Poster
in
Workshop: Workshop on Behavioral Machine Learning
Impact of a biomimetic training regimen based on early visual experience on neural network organization and behavior
Marin Vogelsang · Lukas Vogelsang · Gordon Pipa · Sidney Diamond · Pawan Sinha
While deep convolutional neural networks have emerged as powerful computational model systems, they are known to be primarily driven by local features, rather than global shape information, and typically lack robustness to stimulus perturbations that degrade input quality. In this study, we examine the impact of incorporating insights from human development into the training of deep neural networks for vision.
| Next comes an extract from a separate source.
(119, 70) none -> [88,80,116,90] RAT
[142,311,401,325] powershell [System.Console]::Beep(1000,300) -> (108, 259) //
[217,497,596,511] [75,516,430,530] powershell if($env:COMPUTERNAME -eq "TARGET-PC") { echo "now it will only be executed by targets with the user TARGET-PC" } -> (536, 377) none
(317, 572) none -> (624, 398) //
Specifically, we focus on the role of experience with initially degraded sensory inputs characteristic of early visual development. Previous work demonstrated that commencing deep network training with initially degraded inputs along isolated perceptual dimensions (specifically, visual blur and color degradations) improved generalization performance. Here, inspired by the joint developmental trajectories of newborns, we examined the consequences of ‘biomimetic’ training regimens that transitioned from blurry, achromatic to non-blurry, full-color visual inputs. These simulations reveal that such biomimetic training induces a more human-like bias to derive classification decisions based on global shape, rather than local texture. Further, receptive field analyses suggest that the joint development of spatial frequency and chromatic sensitivities can provide a candidate account for the emergence of the division of the visual pathway into parvo- and magnocellular systems. Ablation studies further suggest that magnocellular-like receptive fields are causally driving the shape bias of the biomimetic network. These results have important implications for understanding a key aspect of visual pathway organization and hold applied significance for enhancing deep learning training procedures based on incorporating developmental aspects of human behavior.